The wounds of 15th December 2019 had not yet been recovered. Yet, we decided to appear for the examination, giving importance to our studies. During one of the exams, one of my classmates was shot in front of the police. Since then, the process of violence has commenced in Delhi. Rioters in North-East Delhi are committing heinous crimes in the name of Hindu-Musalman. Along with homes, they are also burning innocent people.

The CAA has divided people into Hindus and Muslims, and this is known and acknowledged widely. We have been taught since childhood that India is a peace-loving country. People from all religions have the freedom to recite their prayers because India is a secular country. But looking at these events, it seems that we have been taught wrong.

I remember the day my friend was shot. I was studying in the library with my friends. Then came the eerie suspicion on WhatsApp that the one who is shot is Shadab. We got scared, fearing that the police might come to our library again. We exited the library as soon as possible. There were reports that an unknown person had been walking outside the Jamia campus with a gun and has shot Shadab. Then, a boy came running and said, “Someone has come inside our campus too… All of you go inside.”

Placards hang on the gates of Jamia Millia Islamia, demanding the termination of the HoD of the department of Applied Arts. (Photo: Khurshid Alam/Facebook)
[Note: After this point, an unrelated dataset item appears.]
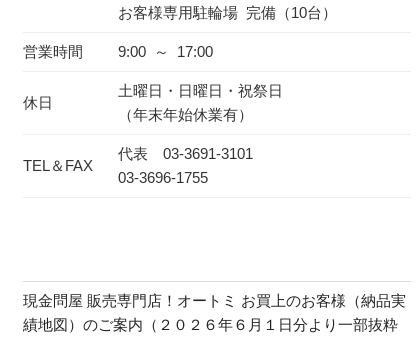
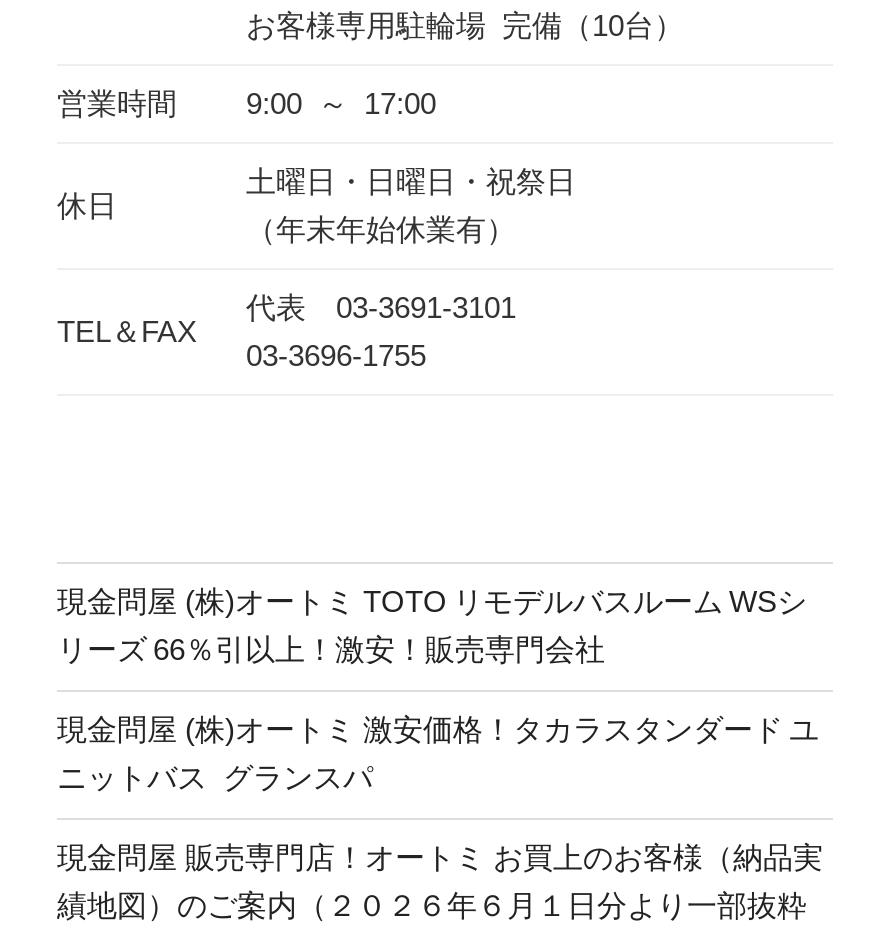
none -> [57,585,819,795] 現金問屋 (株)オートミ TOTO リモデルバスルーム WSシ | リーズ 66％引以上！激安！販売専門会社 | 現金問屋 (株)オートミ 激安価格！タカラスタンダード ユ | ニットバス グランスパ

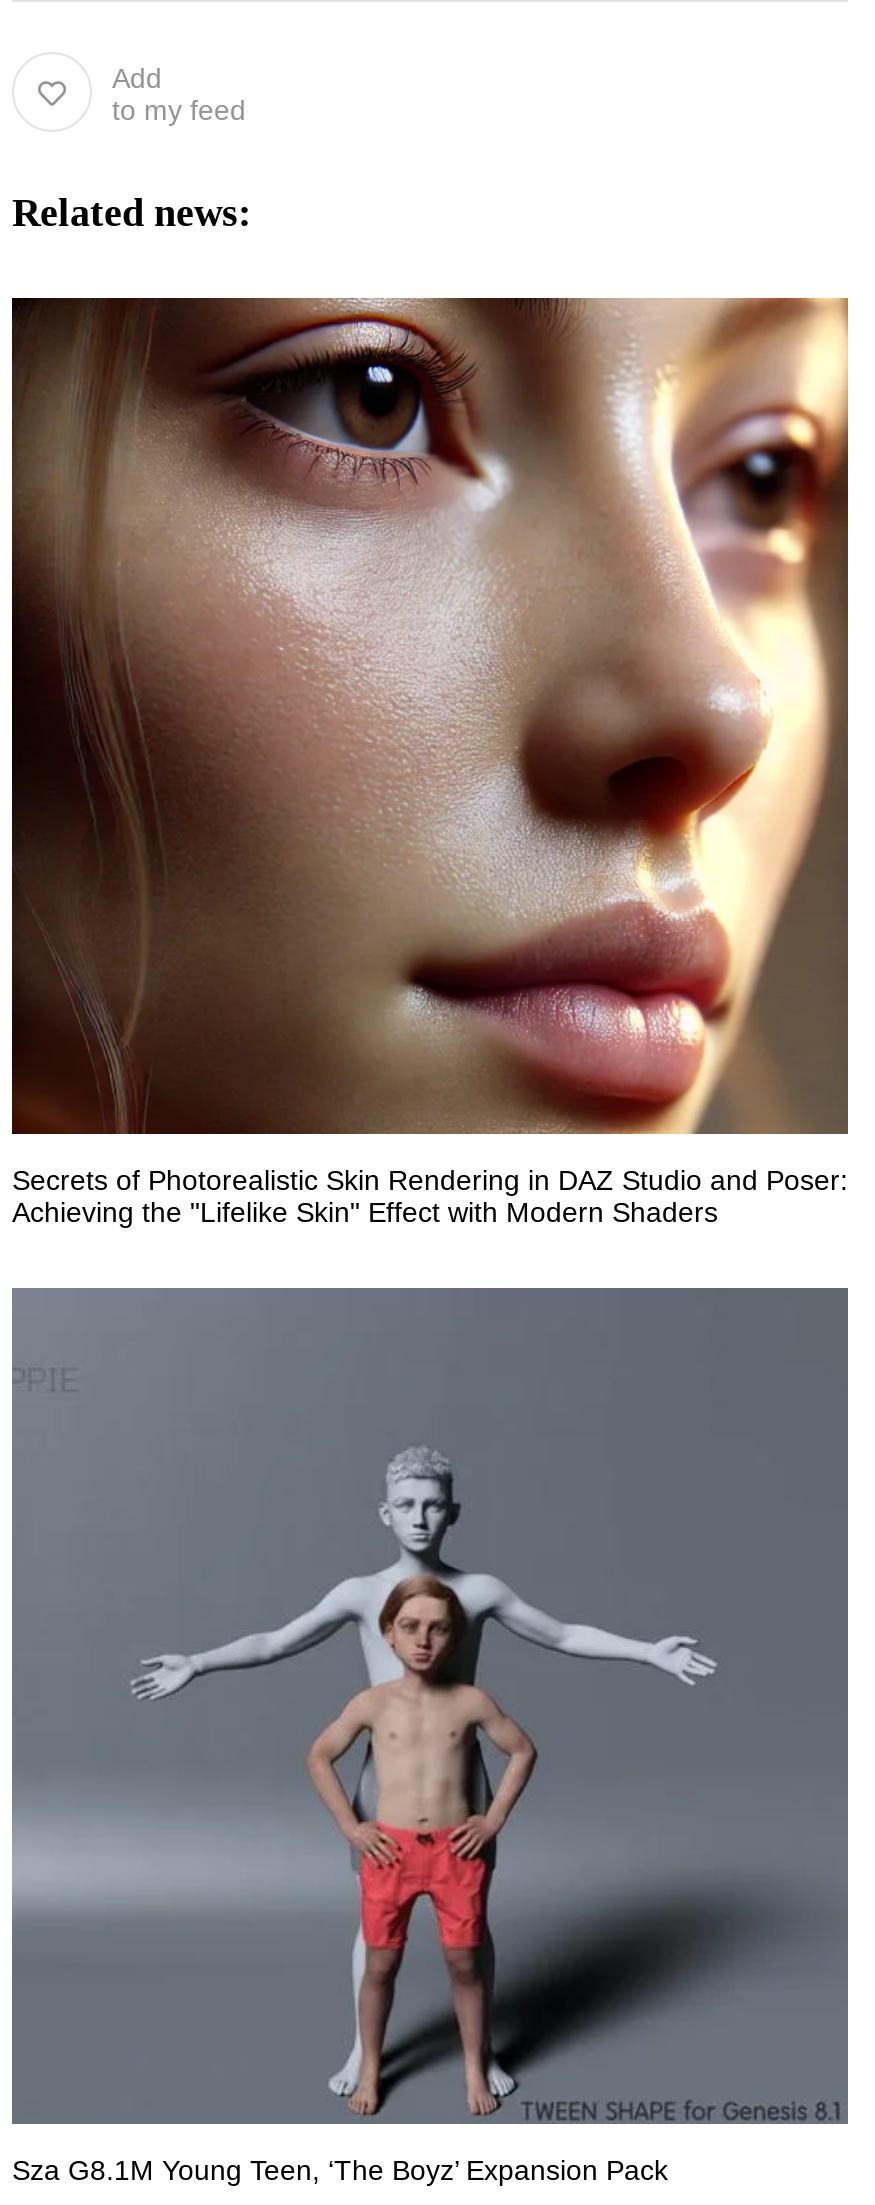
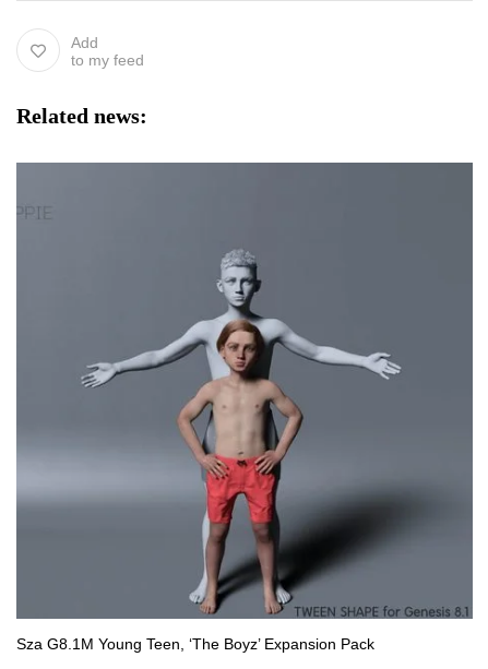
[10,296,850,1228] [image] | Secrets of Photorealistic Skin Rendering in DAZ Studio and Poser: | Achieving the "Lifelike Skin" Effect with Modern Shaders -> none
On hearing this, we became very scared, and the teacher asked us to go inside the classroom for our safety. We remained locked, silent, in hiding, in the same room for a long time. The voices outside were scaring us. Our mobile phones were not working, out anxiety kept increasing and tears started rolling down our eyes. Hatred could be seen gleaming in everyone’s eyes. There was only one common desire: for us to reach home safely.

Before coming to Delhi, I did not know how many dreams we had beaded in our mind. I thought it would brighten the name of our small town and country if I read and write. But today, our future is at stake. Earlier, parents used to worry about their child’s future, but today, they fear for their child’s life. The same parents who used to send their children to other cities for higher education today are calling them back home.

This worry is not only in their mind but also in our mind. Despite physically being in the classroom, our attention lingers elsewhere. Even today, while listening to the white noise, we remember what happened to us on 15th December—the day people were killed publicly on the streets, students were allegedly killed in front of the police.

Law and order has been stalled. The media is sold out, pandering to the government, and instead of showing the truth on television, it suppresses the truth with manufactured, forced news of ‘India and Pakistan’. As of today, the name of the University is being labelled as a hub of terrorists, and students are being killed as if they are terrorists. The day is not far when public universities will exist, but students would cease to exist, and the future of the country will be found standing on the streets.

The hatred has spread so rampantly, that it is burning up their homes along with the innocent. The new Act, for which we had raised our voices today, has been divided into one colour. The tricolour that we once took in our hands has been reduced to a coloured flag. Along with our future, the country’s flag is also turning saffron today.